#### [INPUT DATA]
■ ■ ■ ■

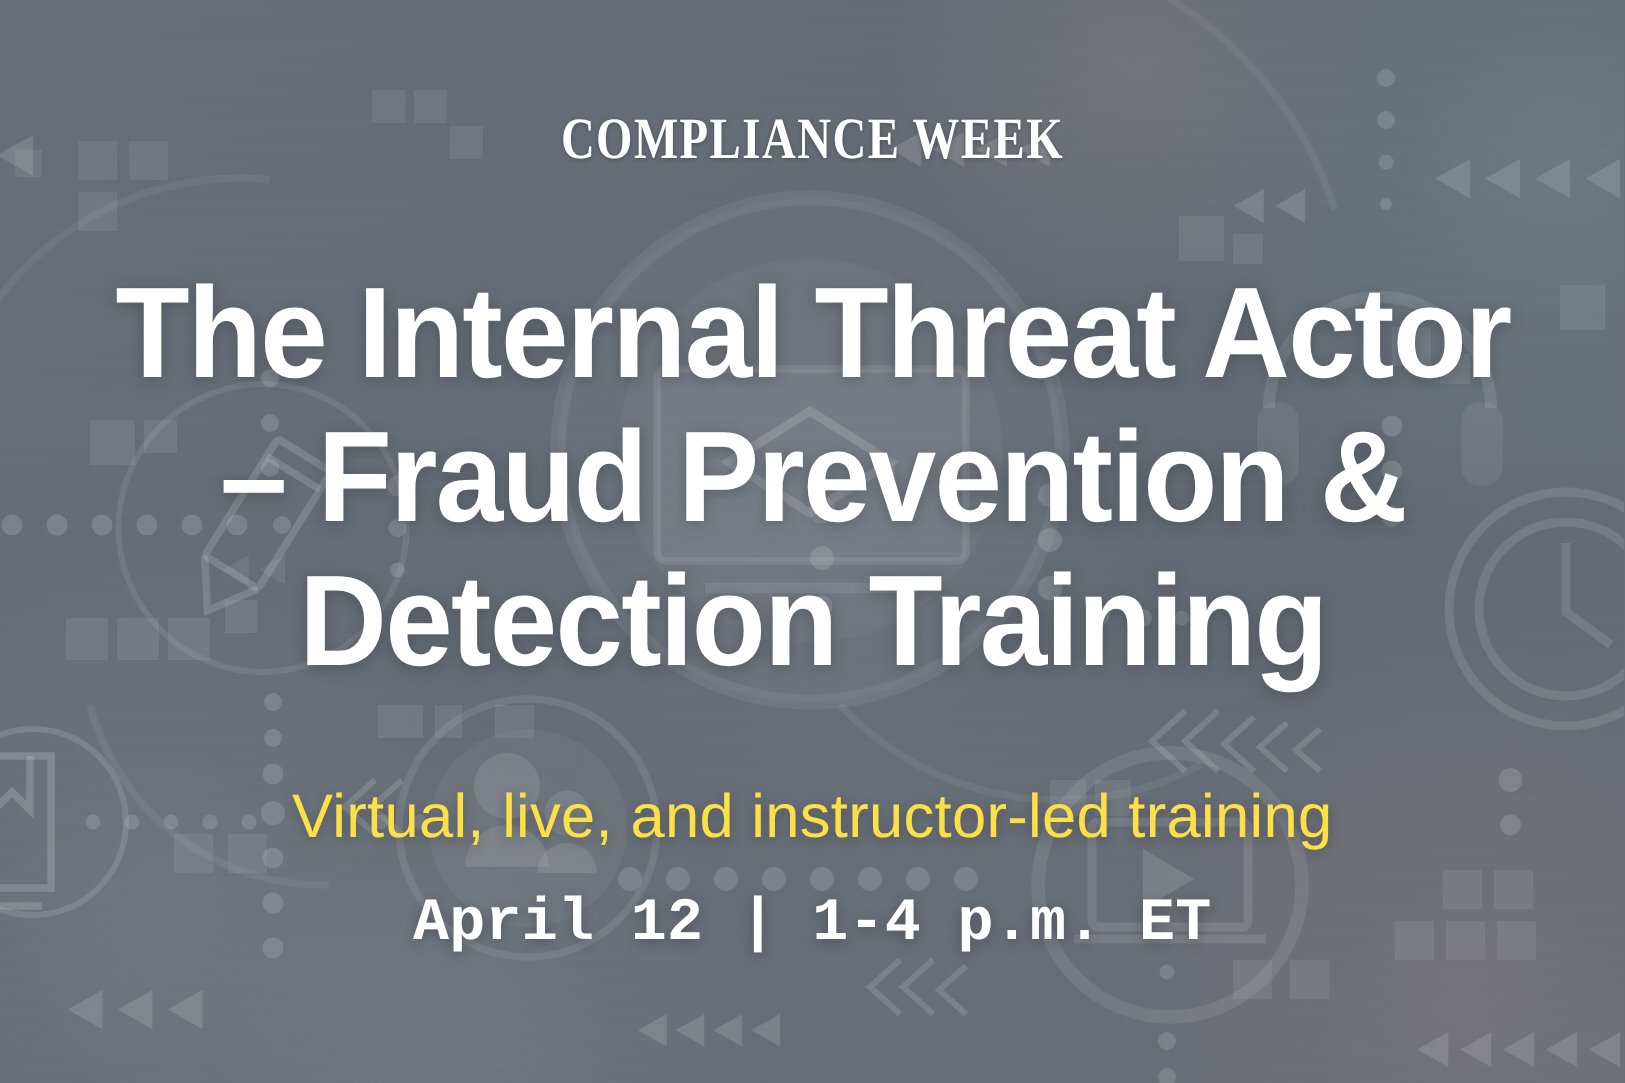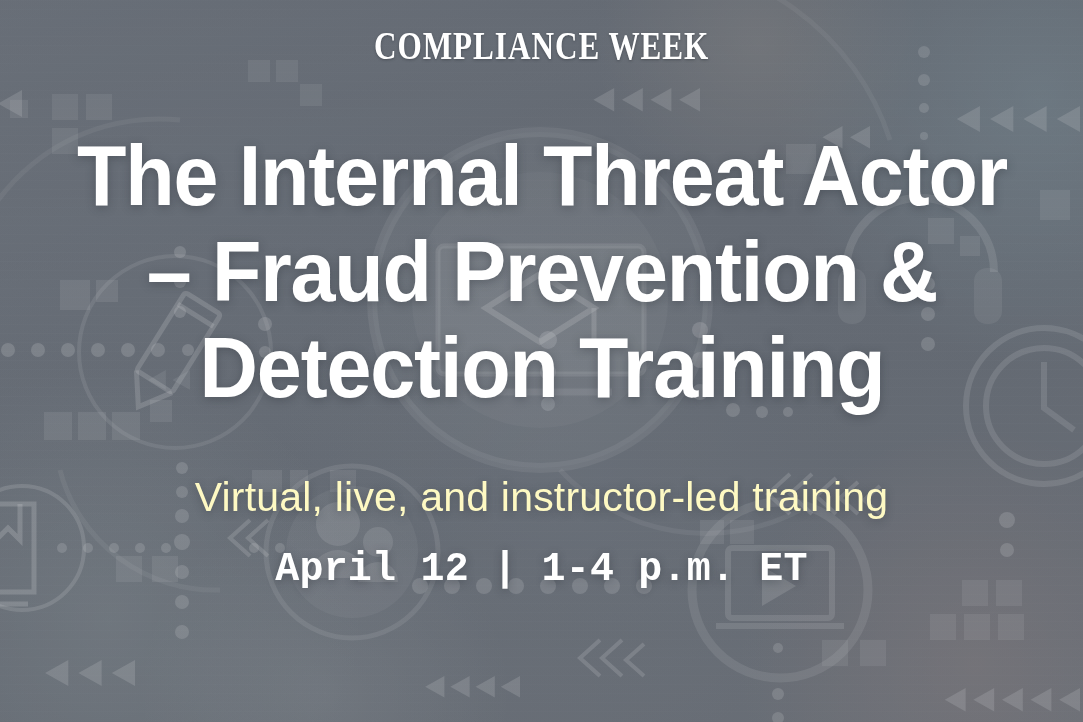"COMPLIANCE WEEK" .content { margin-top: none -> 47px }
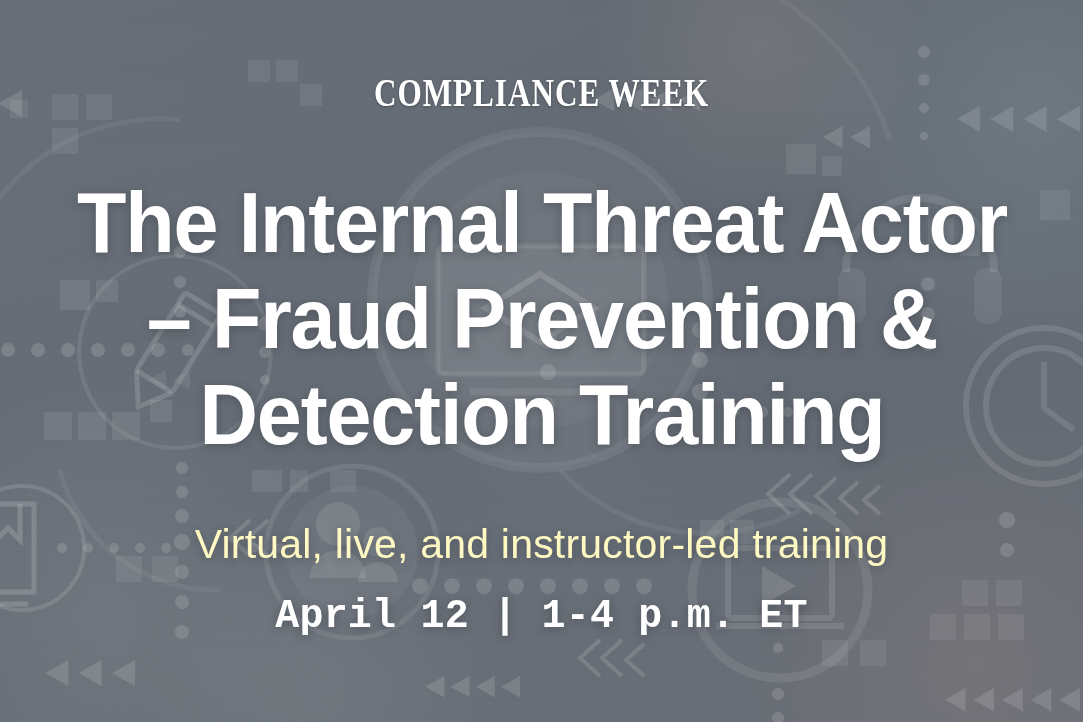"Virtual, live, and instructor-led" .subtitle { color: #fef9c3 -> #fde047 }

■ ■ ■ ■

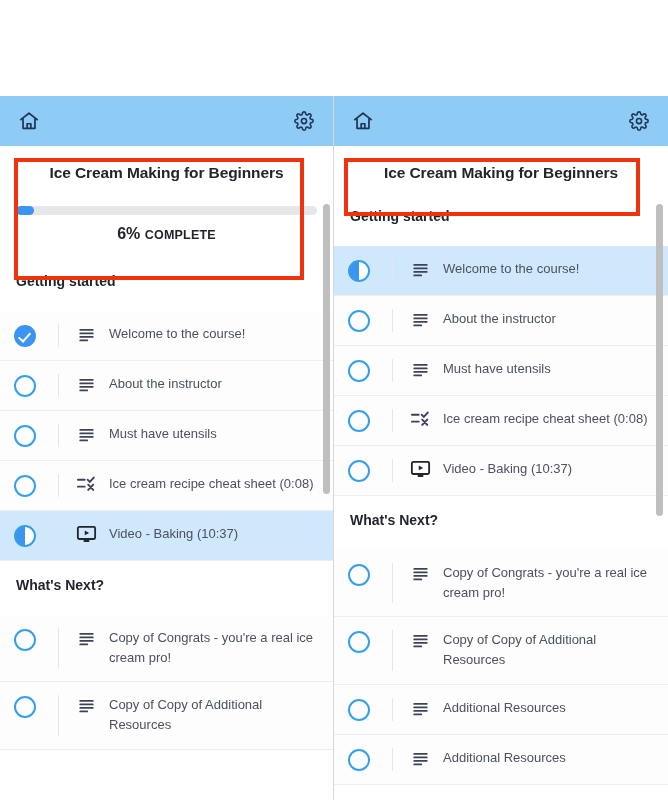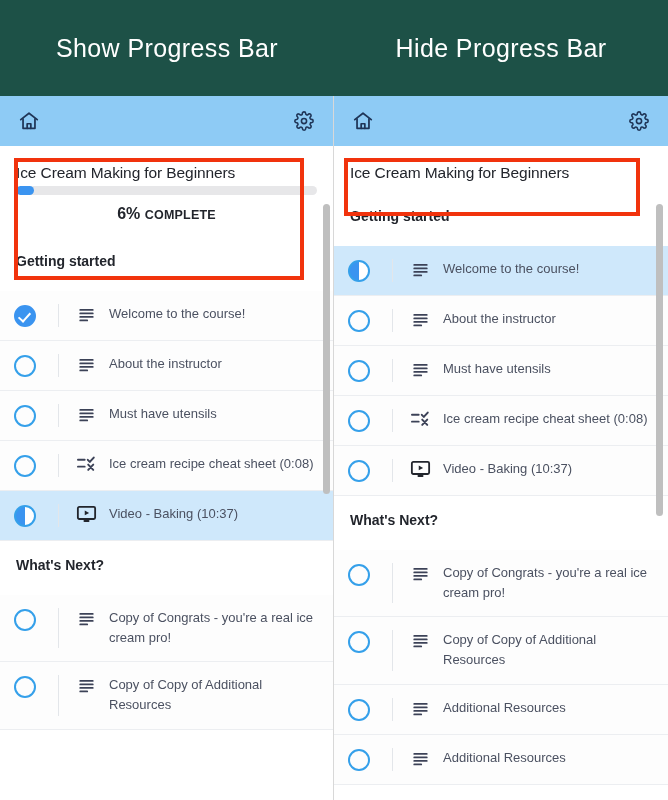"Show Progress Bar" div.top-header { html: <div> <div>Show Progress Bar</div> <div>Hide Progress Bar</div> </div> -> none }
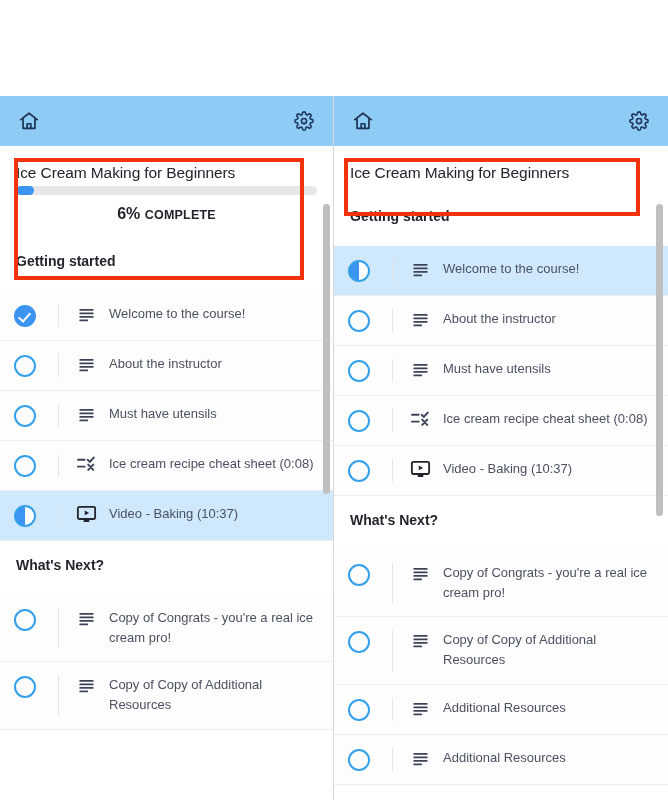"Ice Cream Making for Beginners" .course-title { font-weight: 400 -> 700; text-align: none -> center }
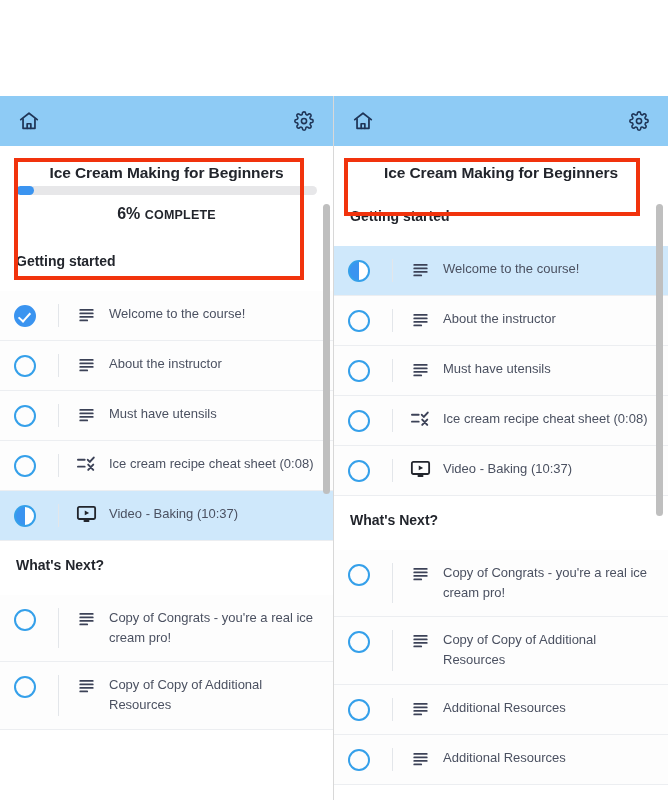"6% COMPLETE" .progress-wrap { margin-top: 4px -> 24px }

■ ■ ■ ■

#### [WHAT THE TASK ASKS]
In the records above, find the line with "html: <div> <div>Show". Print exactly from there through the line with "margin-top: 4px ->", minus the pictures.

#### [THE ANSWER]
"Show Progress Bar" div.top-header { html: <div> <div>Show Progress Bar</div> <div>Hide Progress Bar</div> </div> -> none }
"Ice Cream Making for Beginners" .course-title { font-weight: 400 -> 700; text-align: none -> center }
"6% COMPLETE" .progress-wrap { margin-top: 4px -> 24px }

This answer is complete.